> Work item: Print, from the listing below, the lines starting at the line containing "[414,66,457,77] [414,89,491,103] Count" and ending at the line containing "[414,146,457,157] [414,169,491,183] Count", exactly as they stand, and print nothing else.

> Data:
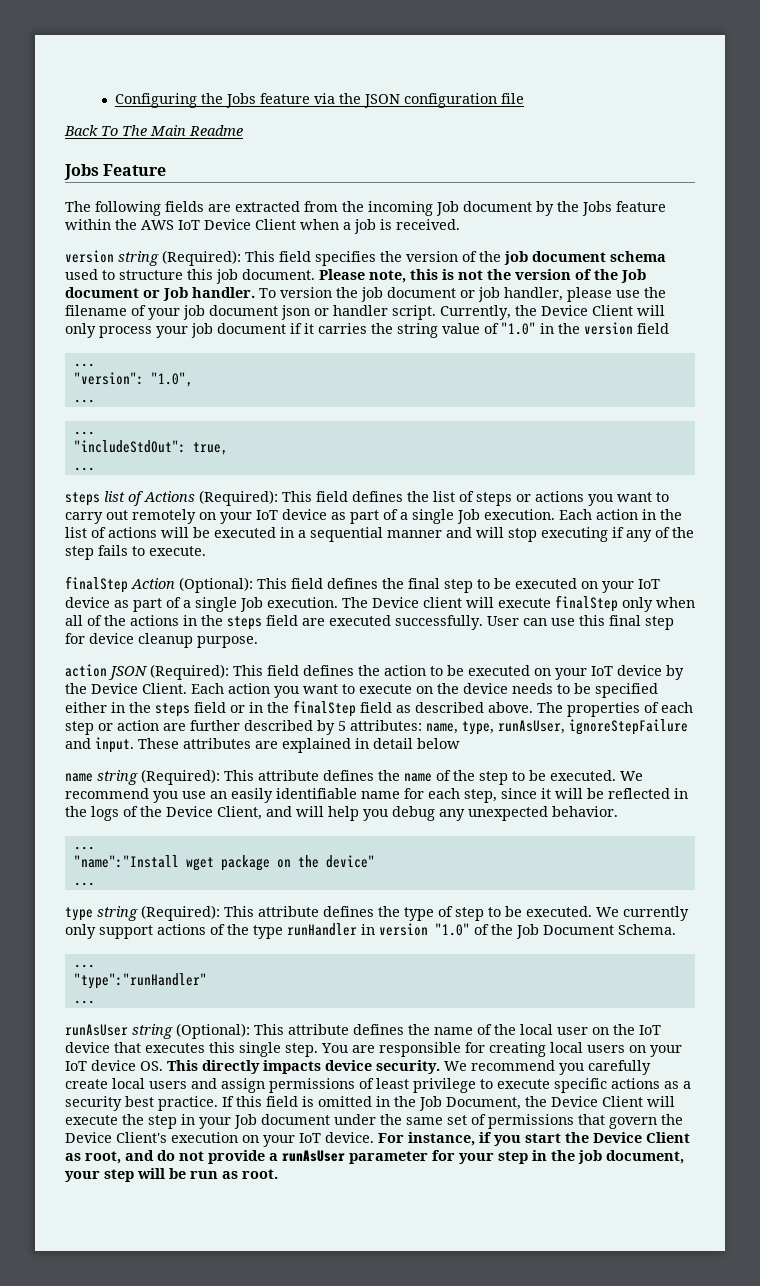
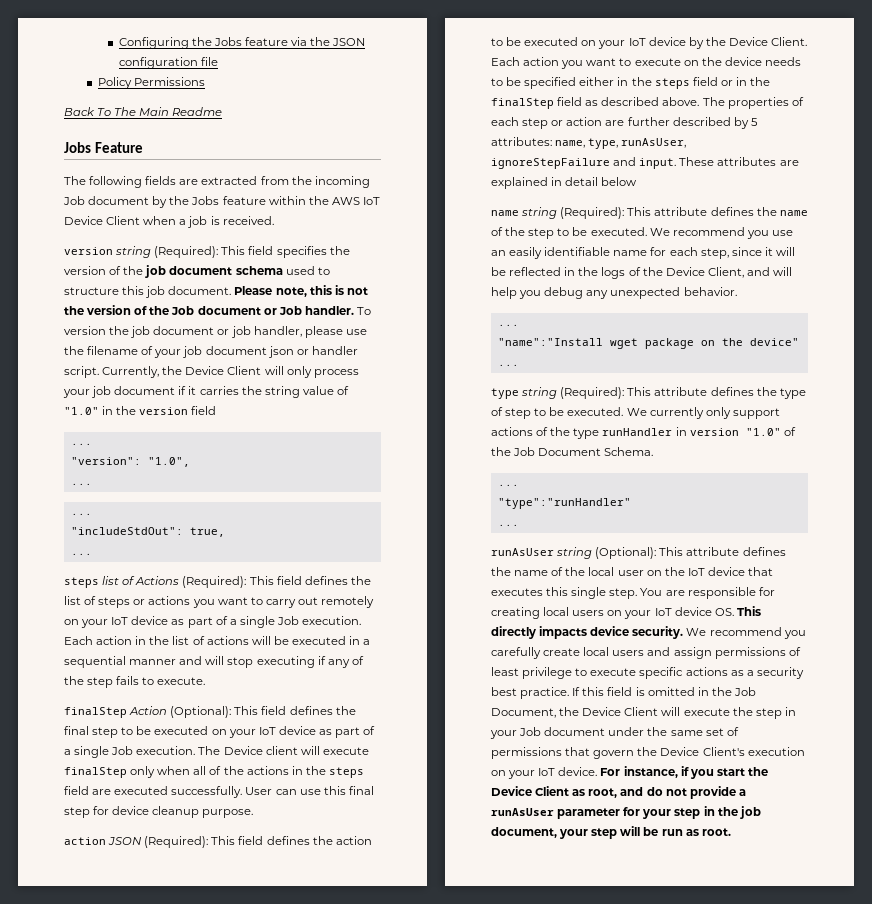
(525, 98) none -> [97,77,205,89] // Policy Permissions

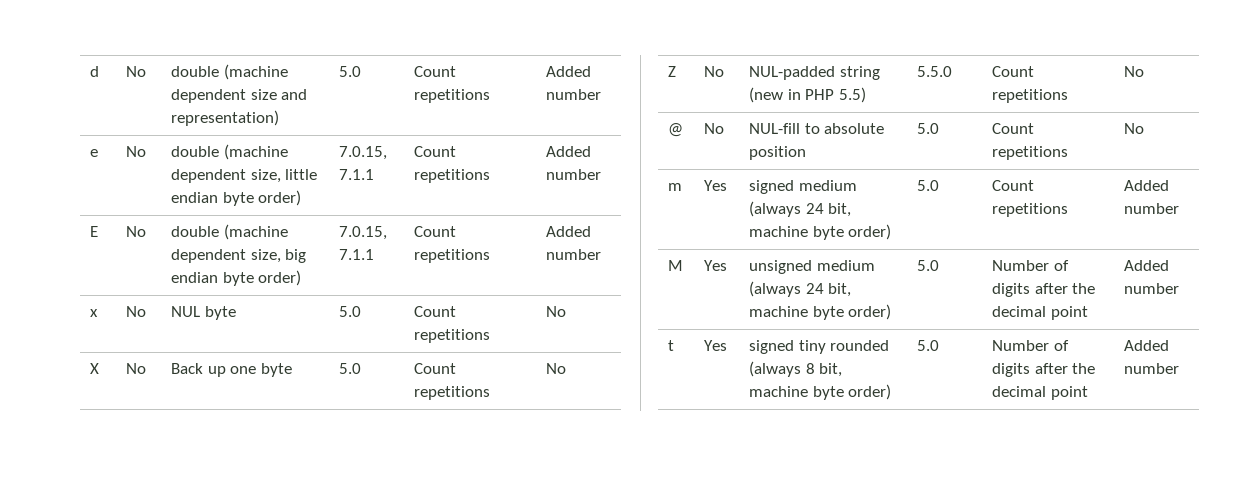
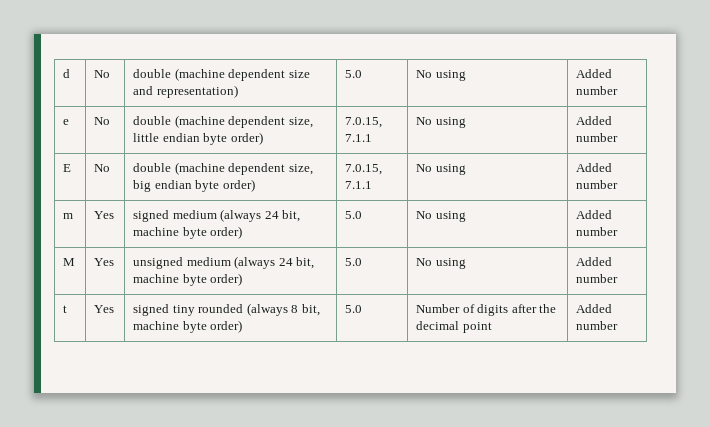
[414,66,457,77] [414,89,491,103] Count repetitions -> [416,70,466,81] No using
[414,146,457,157] [414,169,491,183] Count repetitions -> [416,117,466,128] No using
[414,226,457,237] [414,249,491,263] [546,226,592,237] [546,249,602,260] [90,309,99,317] [126,306,147,317] [171,306,236,320] [339,306,362,317] [414,306,457,317] [414,329,491,343] [546,306,567,317] [90,363,100,374] [126,363,147,374] [171,363,292,377] [339,363,362,374] [414,363,457,374] [414,386,491,400] [546,363,567,374] [668,66,677,77] [704,66,725,77] [749,66,880,80] [749,87,866,103] [917,66,953,77] [992,66,1035,77] [992,89,1069,103] [1124,66,1145,77] [668,123,684,137] [704,123,725,134] [749,123,885,134] [749,146,807,160] [917,123,940,134] [992,123,1035,134] [992,146,1069,160] [1124,123,1145,134] Count repetitions | Added number // x | No | NUL byte | 5.0 | Count repetitions | No // X | No | Back up one byte | 5.0 | Count repetitions | No // Z | No | NUL-padded string (new in PHP 5.5) | 5.5.0 | Count repetitions | No // @ | No | NUL-fill to absolute position | 5.0 | Count repetitions | No -> [416,164,466,175] [576,163,613,172] [576,180,619,189] No using | Added number
[992,180,1035,191] [992,203,1069,217] Count repetitions -> [416,211,466,222] No using
[992,260,1069,271] [992,283,1096,297] [992,306,1088,320] Number of digits after the decimal point -> [416,258,466,269] No using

> Solution to this problem:
[414,66,457,77] [414,89,491,103] Count repetitions -> [416,70,466,81] No using
[414,146,457,157] [414,169,491,183] Count repetitions -> [416,117,466,128] No using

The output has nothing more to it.